Матеуш не ошибся в своих предположениях. В воскресенье, в полдень, у ворот, спрятанных в высокой, давно не стриженной живой изгороди, остановился вечно грязный, недомытый «вартбург» Бориса. За рулем сидела серебристоволосая Здися, и вывод здесь напрашивался двоякий: или супруги после очередной продолжительной размолвки помирились и переживали период страстной нежности, или же Борис был навеселе. Из машины выскочили две девочки, такие же светленькие, как мать, но менее серебристые, и побежали в сад, где буйно цвела черешня. Борис часто повторял: хорошо, что девочки похожи на мать, а не на него, а то не видать бы им счастья с такой внешностью. Матеуш знал, что, говоря так, брат думал не о своей внешности, ведь он был довольно хорош собой — в его облике было что-то юношеское, почти мальчишеское, и за это он, слава богу, на судьбу не обижался. Но он был убежден в том, что невезуч, что у него несчастливая рука, приносящая вред всему, к чему прикоснется.

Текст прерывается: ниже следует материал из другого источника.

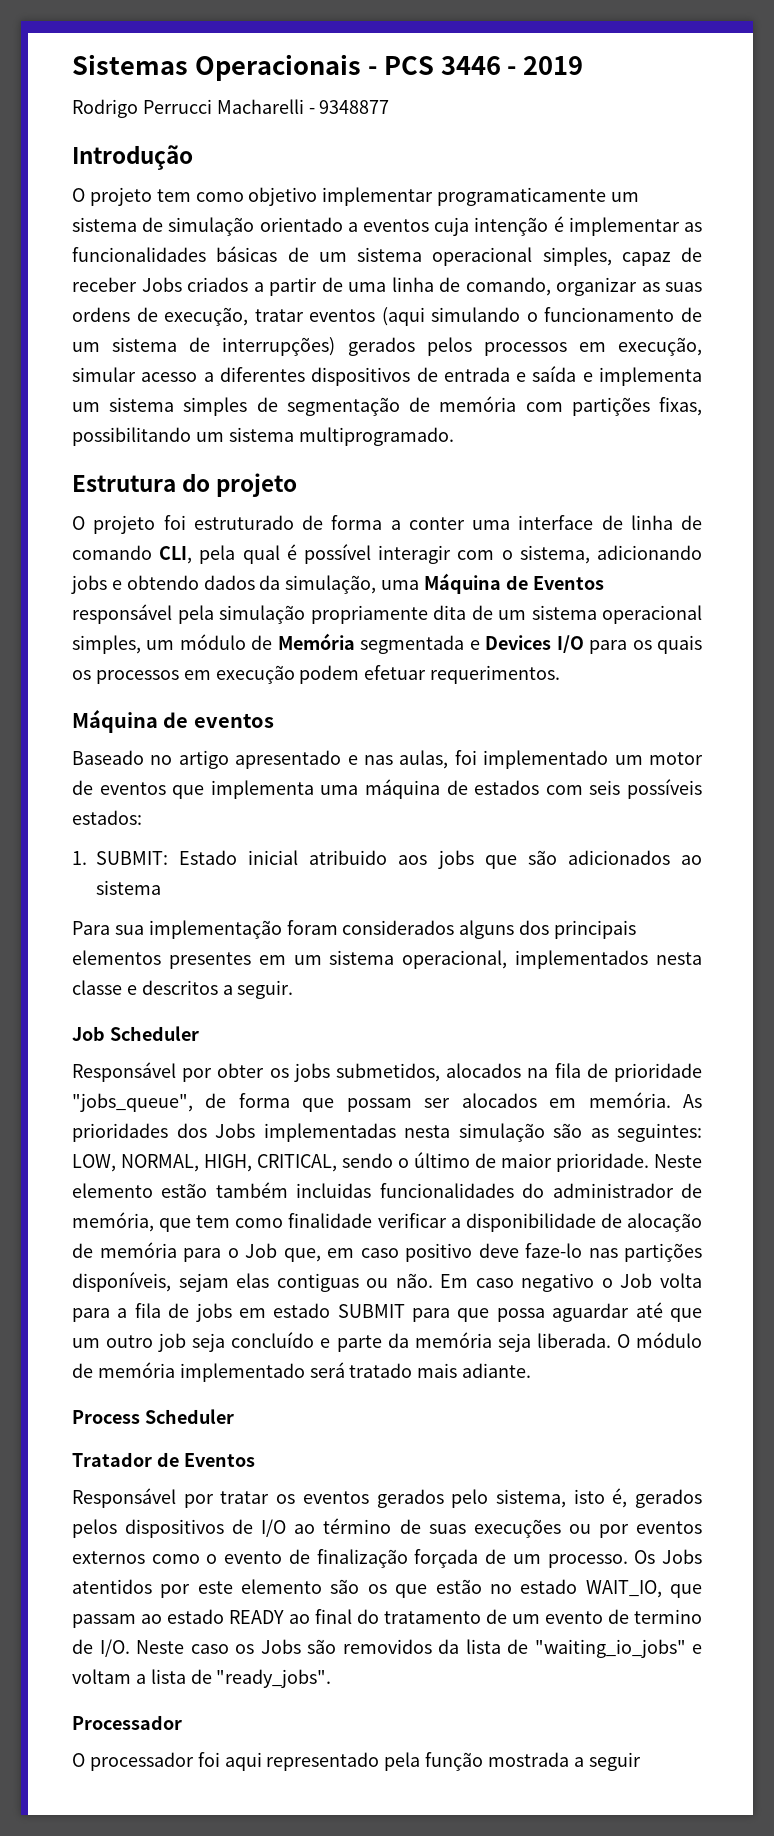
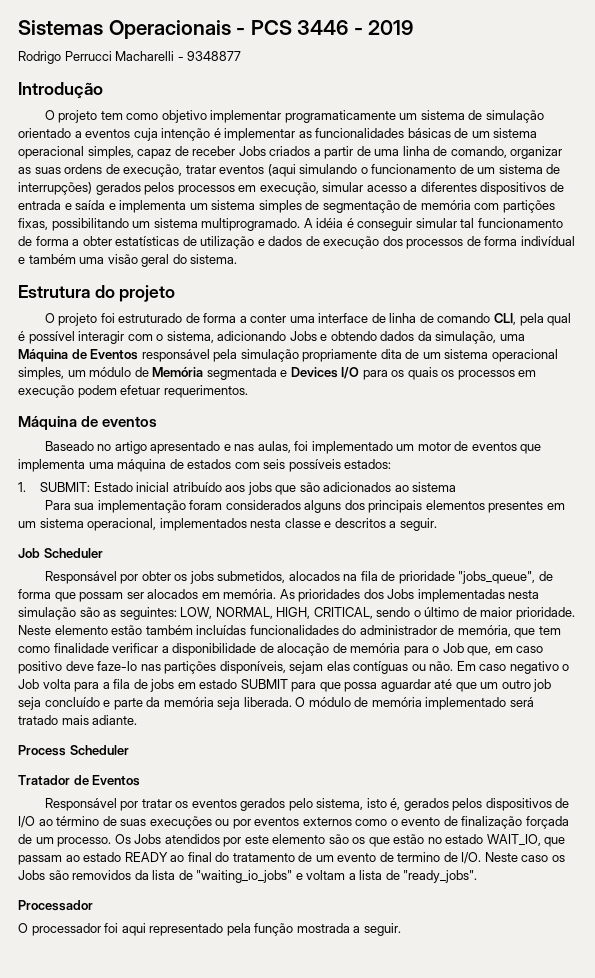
(454, 436) none -> [303,218,563,231] [18,236,575,249] [18,254,238,267] A idéia é conseguir simular tal funcionamento de forma a obter estatísticas de utilização e dados de execução dos processos de forma indivídual e também uma visão geral do sistema.
[71,575,107,594] jobs -> [289,331,317,341] Jobs
[309,850,388,865] atribuido -> [172,482,222,492] atribuído
[296,1183,372,1198] incluidas -> [196,625,247,635] incluídas
[276,1273,359,1292] contiguas -> [353,661,409,674] contíguas
[72,1579,152,1594] atentidos -> [164,834,220,844] atendidos
[588,1752,641,1771] seguir -> [363,923,401,936] seguir.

Непонятно, откуда возник у Бориса этот комплекс, жилось ему неплохо, чему был свидетельством хотя бы вот этот недомытый «вартбург», у него бывали периоды известности, даже славы, он считался талантливым живописцем и еще более талантливым скульптором. Правда, это было довольно давно, и чем больше времени проходило с тех пор, тем сильнее Борис верил в свое невезение. Он все чаще упрекал себя, что не окончил высшего архитектурного или художественного учебного заведения. Напрасно Матеуш утешал его, что он ведь все равно много сделал, ни от кого не получая помощи и работая, закончил прерванную во время войны учебу в гимназии, изучил живопись и скульптуру и вообще вышел в люди, вопреки предсказаниям покойной матери, которая считала его легкомысленным ветрогоном. Борис молча выслушивал эти утешения и затем мрачно, не проронив ни слова, без улыбки напивался. Иногда, уже порядком подвыпив, он начинал петь и часами распевал какие-то странные, большей частью украинские песни, полузабытые и дополняемые словами и мотивами собственного сочинения. Здися презрительно пожимала плечами и шипела: «Артис-с-ст», это звучало как оскорбление, и Матеуш именно за это невзлюбил золовку, ему казалось, что в этих пьяных песнях Борис пытается высказать, выразить что-то очень существенное и важное, хотя и никому непонятное.